У Мурина раздувались ноздри:

– Что ж, разве сейчас нет более важных предметов для внимания?

– Дорогой Мурин. Это война. Война сопряжена с людскими страданиями. Всех не пожалеешь. Слюни распускать на этот счет – чистой воды ребячество, дурость. Не мне вам напоминать русскую поговорку: лес рубят – щепки летят…

Мурин сделал уклончивое движение плечом. Командир успел отнять руку прежде, чем его ладонь шлепнулась бы вниз. Мурин вытянулся во фрунт, сделал оловянные глаза. Дал понять, что предпочитает разговор не задушевный, а субординационный:

– Изволите отдать мне какой-либо приказ?

Фальшиво-отеческое выражение улетучилось с лица командира. «Я думал, вы…» – скользнуло тенью. Оно стало холодным, настороженным. Рявкнул:

– Смир-на!

Мурин хлопнул себя руками по бокам, вздернул подбородок. У командира стала наливаться красным шея над воротником:

– Приказ я отдам! Извольте! Вы свои шалости оставьте. И рыскать по Москве тоже. Это приказ! Все поняли, ротмистр? Повторите! И кругом – марш!

Мурин звонко отрапортовал:

– Так точно! Понял! Лес рубят! Никак нет, человек – не щепка!

Что бы там ни отразилось на физиономии командира, Мурин этого не увидел, потому что крутанулся на каблуках и, пребойко стуча сапогами, вышел.

Командир возвел очи горе, фыркнул. Не помогло. Он кипел. Мысли клокотали… Вот она, молодежь. Мы такими не были. Вот что с такими делать? Понабрались от французов всякой дряни: человечество, либерте эгалите, фратерните, прочая чепуха, – и в армию. Офицеры, епт. А ты теперь веди их против французов воевать – как?.. И у каждого мамаша, или папенька, или тетушка в Петербурге, верещат чуть что: ах, Руссо, ах, права личности, ах, детей нельзя сечь. Воспитали? А я расхлебывай.
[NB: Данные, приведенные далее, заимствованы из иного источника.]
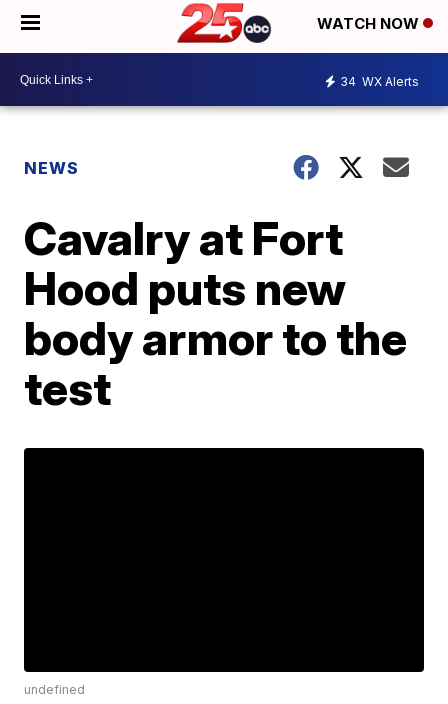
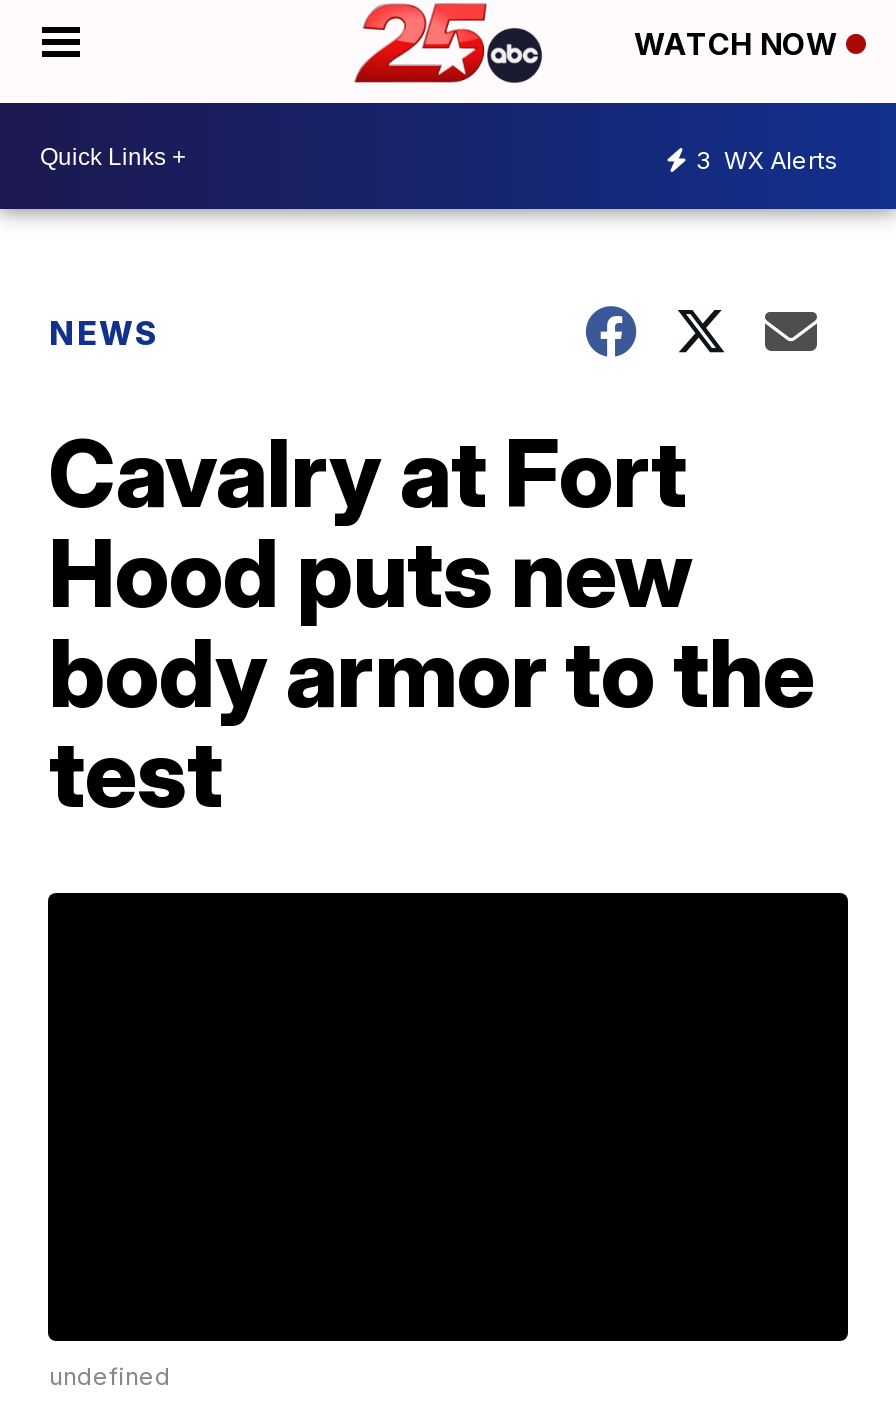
- 34 WX Alerts
+ 3 WX Alerts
Куда катится этот мир?.. Вот что теперь сказать господину Коза… Козло… как там звать его, этого черта… тьфу!

Командир вынул платок, промокнул потную шею. Вспомнил имя: господин Козодавлев.

Глава 11

Мурин ехал теперь уже знакомой ему горбатенькой улицей.
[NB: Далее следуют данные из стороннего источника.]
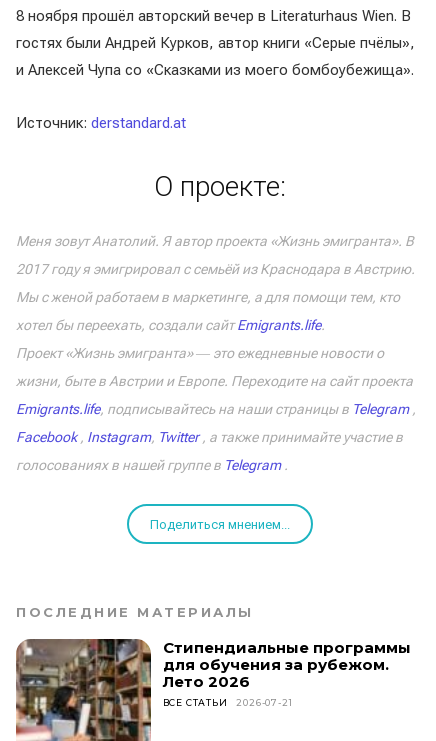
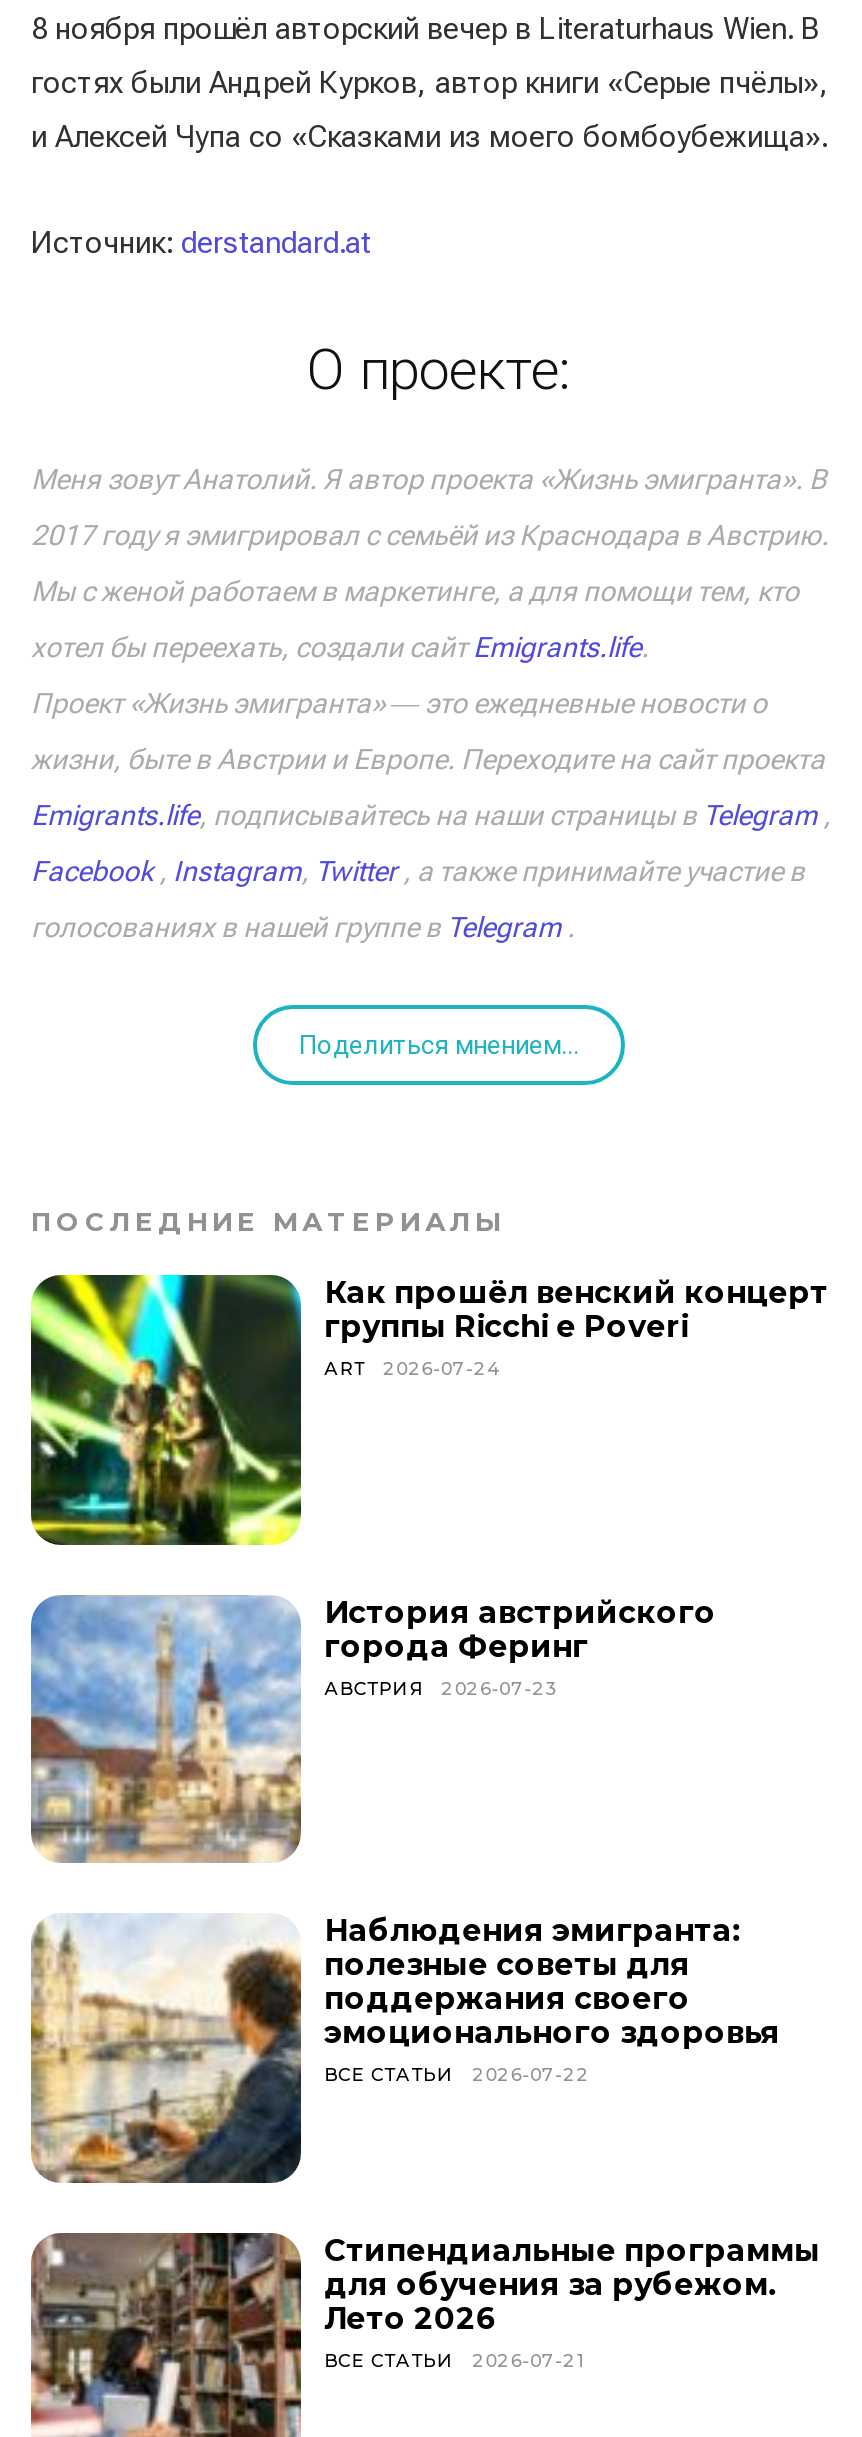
+ [image]
+ Как прошёл венский концерт
+ группы Ricchi e Poveri
+ ART
+ 2026-07-24

+ [image]
+ История австрийского
+ города Феринг
+ АВСТРИЯ
+ 2026-07-23

+ [image]
+ Наблюдения эмигранта:
+ полезные советы для
+ поддержания своего
+ эмоционального здоровья
+ ВСЕ СТАТЬИ
+ 2026-07-22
Кузнецкий Мост преображался на глазах. На мостовой сидели мужики и стукали деревянными молотками, забивали булыжники, чинили мостовую. Уже над некоторыми лавками повисли вывески. Мурин с ухмылкой проводил взглядом «Торговлю Юдина» и мысленно пожелал господину Жюдену коммерческих благ, в которых, впрочем, не сомневался: юноша показался ему бойким, малейшие дуновения в общественном воздухе улавливал на лету. А не это ли самое важное, когда предмет твоей торговли – непостоянная мода?